PROBLEM STATEMENT — Your reply should be a single number, the count of lines in the records that contain the string "none".
##### EXERCISE DATA #####
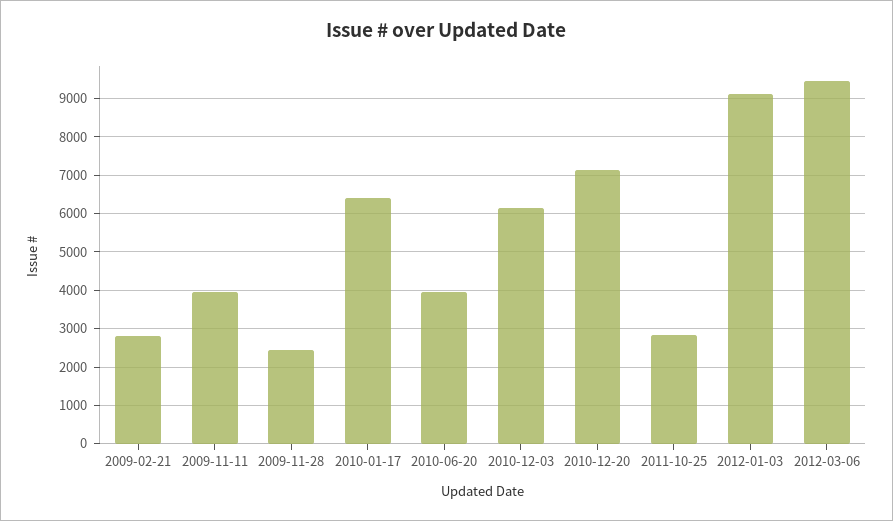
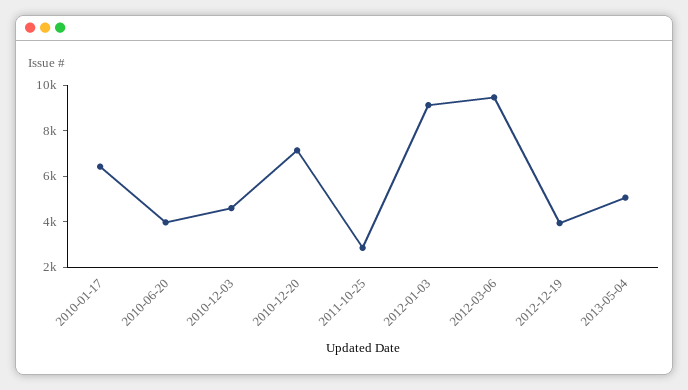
2009-02-21: 2800 -> none
2009-11-11: 4000 -> none
2009-11-28: 2400 -> none
2010-12-03: 6200 -> 4500
2012-12-19: none -> 4000
2013-05-04: none -> 5000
#####
OUTPUT — 5